- prayer to Creator/God
- children & grandchildren
- close friends & associates
- people I know are ill
- leaders of churches & nations
- those who hurt, terrorize or kill others
- respect to my Mother's teaching about prayer
- meditation - with 1 hr with Yellow Brick Cinema music on phone: relaxed & healed every part of my physical body from hair to sole, from marrow to skin .
- breathing
- IN positive energy
- OUT negative energy
- IN love
- OUT fear
- IN physical health and healing
- OUT injury, illness, disease, pain, cause of pain
- IN wealth, money, financial strength
- OUT debt, poverty, bankruptcy
- IN happiness, peace joy
- OUT sadness, depression, misery
- testicular exam/squeeze (150)
- genital squeeze & kegel exercise (50)
- physical exercise & stretch
- wrist/ankle rotation (20)
- finger/toe extension (70)
- deep chest stretch (1)
- shoulder wheels (40)
- crunches (34)
- bicycle crunches (34)
- push ups (30)
- back stretch on table (2 X 60 seconds)
There. I wrote out my complete routine. And today, I did every part, with the exception of possibly having missed my shoulder wheels, so I'll do a set now.
(did 'em)
It's not that I do them in order. It's that I do them.
This seems like simplistic stuff. I KNOW this all. But I'm trying to discipline myself into DOING this stuff. It takes - perhaps & sometimes - writing it down here to get clear.
And, I have the Ancel N. Taylor curse of "do everything twice." He didn't say "I" had to do everything twice, but he said HE had to, implying that I would have to 2, too.
And, I have found that it's not always only 2..... sometimes I have to do 20 to drill the idea in. I'm easily distracted by stuff, thoughts, ideas, etc. They creep in so readily. I'm not sure that's all bad. But creep they do.
And so, I repeat my affirmations daily, and 10 times typed, followed by 10 times spoken.
It's a lot of business.... but I think it's helping me, in general. I seem to have clearer thoughts, and I'm remembering to do things BEFORE they need to be done, rather than "catching up."
Hold the needle down. It will likely scratch the sound of the vinyl record, but it will be better than skipping whole phrases, etc., once the "holding down" process is finished.

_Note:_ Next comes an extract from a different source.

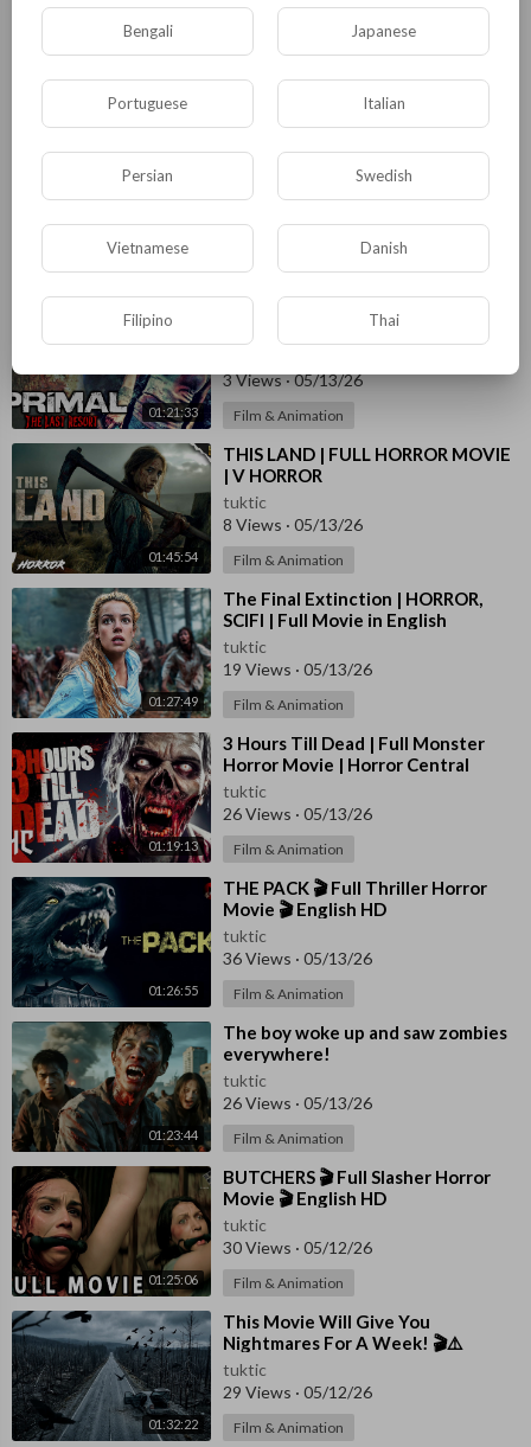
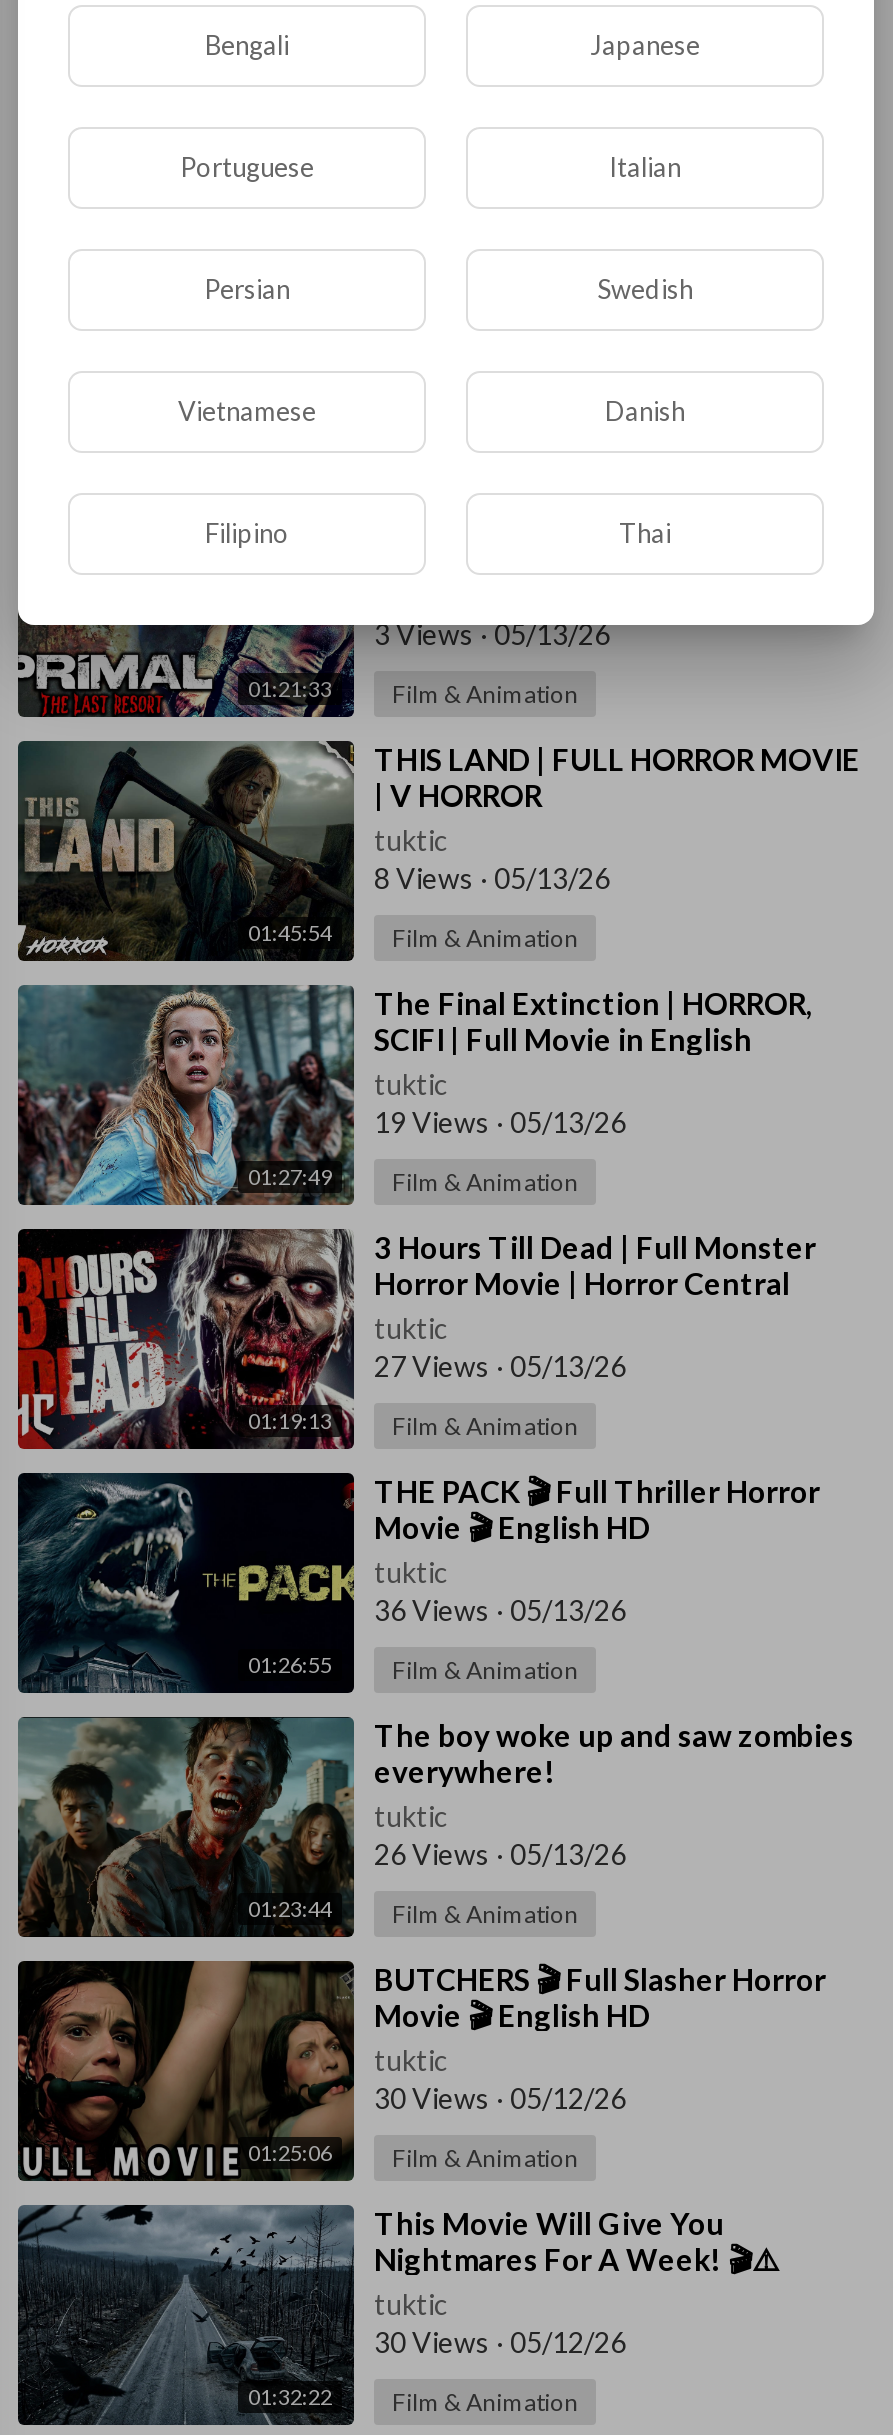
[223,804,372,824] 26 Views · 05/13/26 -> [374,1350,626,1384] 27 Views · 05/13/26
[223,1382,372,1403] 29 Views · 05/12/26 -> [374,2326,626,2360] 30 Views · 05/12/26

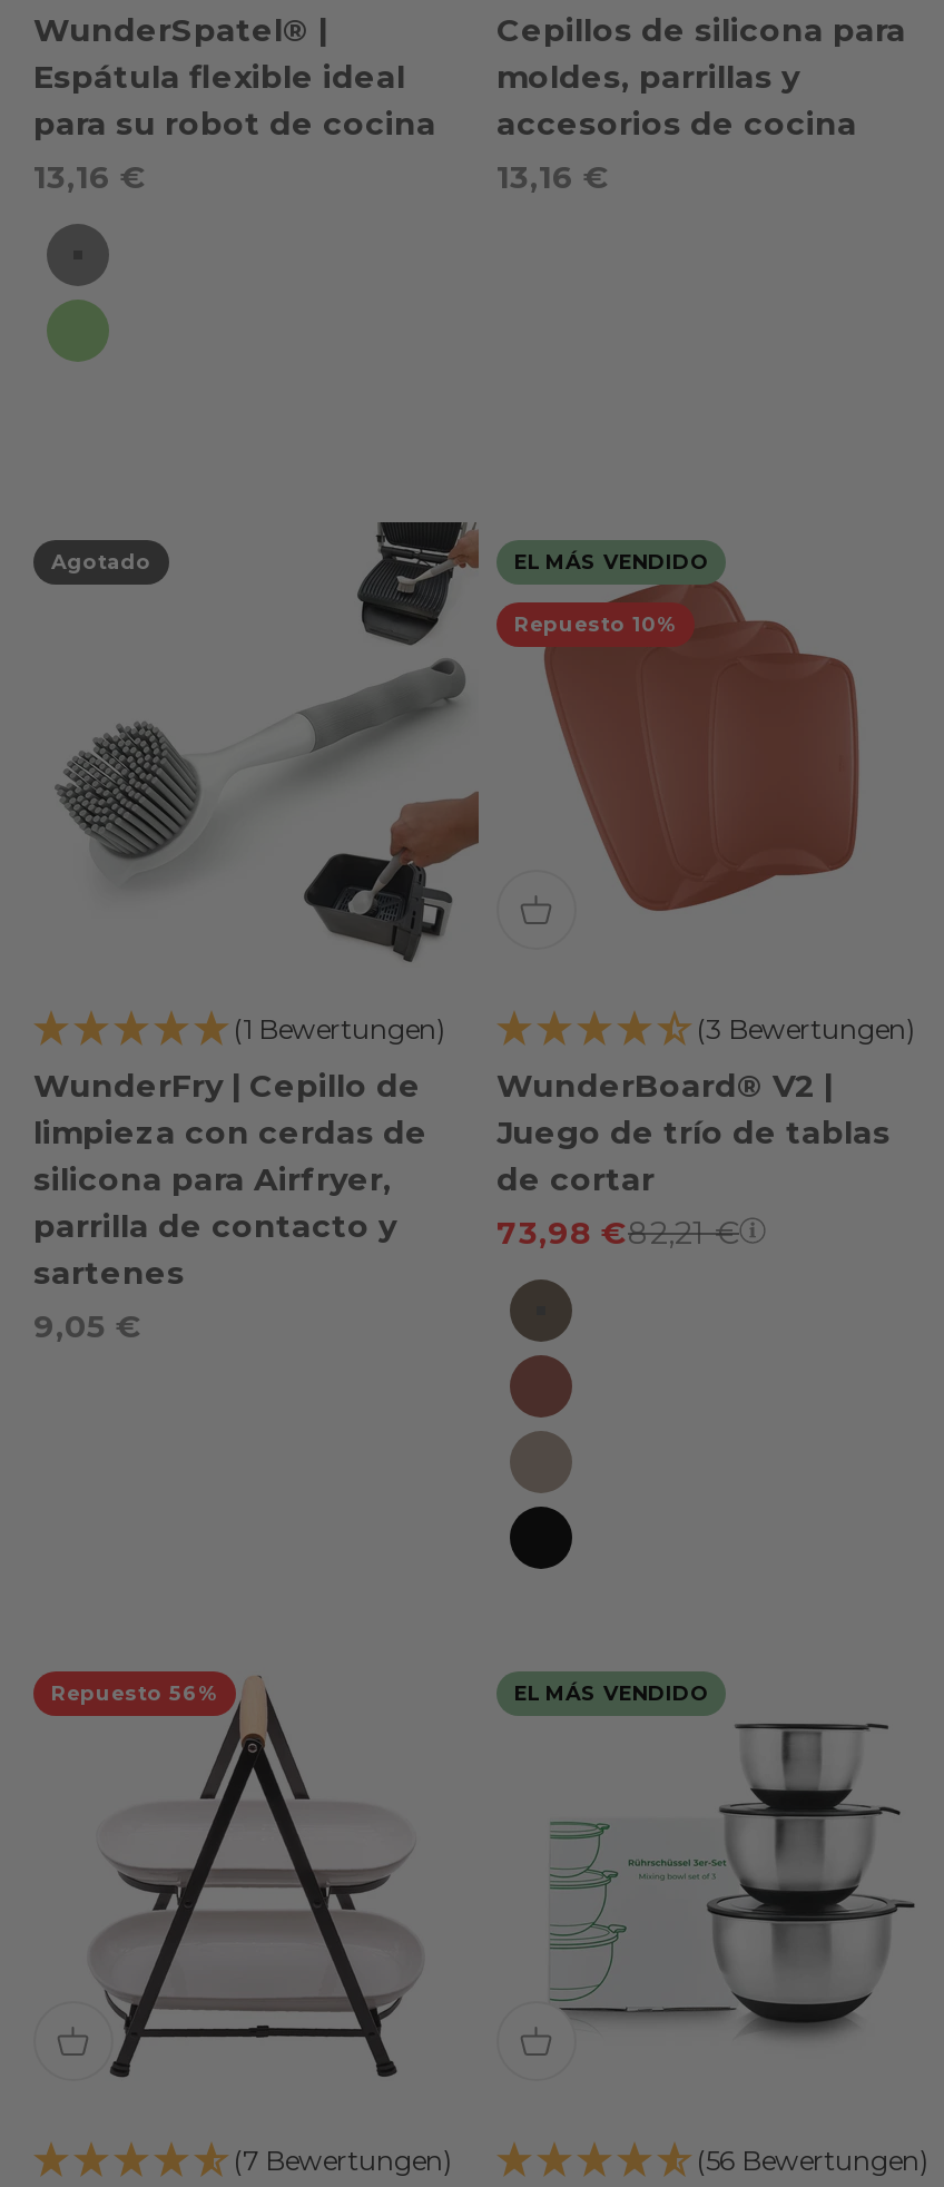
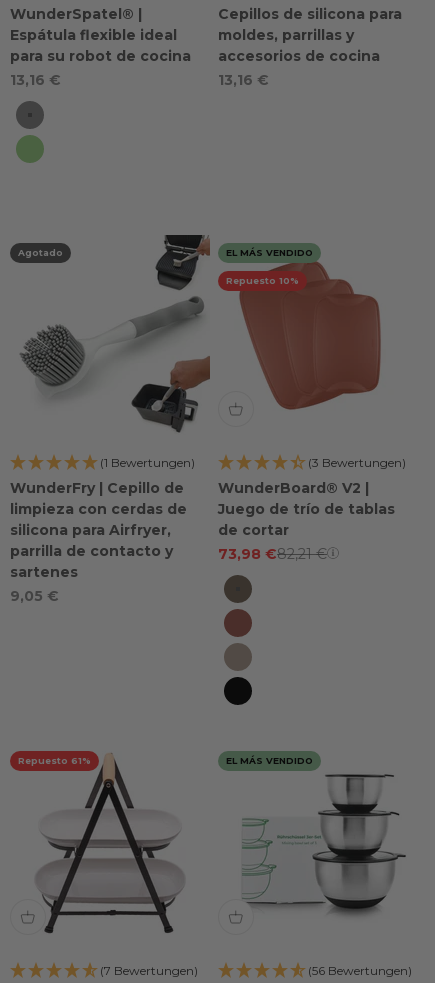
[51,1680,218,1705] Repuesto 56% -> [18,755,91,766] Repuesto 61%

This is a theme in my life. I've had to "hold" to things, in spite of outside influences.
BTW, is it rational for me to say to myself things like, "This life sucks. Just let me do this. Why is everything failing? Technology should WORK - not fail." etc. I'm somehow lamenting that the fails are happening so often, and to me. WHY?
I could let them pass, and not become upset. But they continue to happen every day.
And then I wonder if the frequency is similar to the frequency experienced by other people.
And then I wonder if I let them pass (i.e., don't get so upset about them), would they actually decrease in frequency? Or continue to occur at the same frequency?
WHO KNOWS?? No one is talking to me, but myself. I have some answers to my daily dilemmas. But let's see how today goes. Maybe it'll REALLY get better today.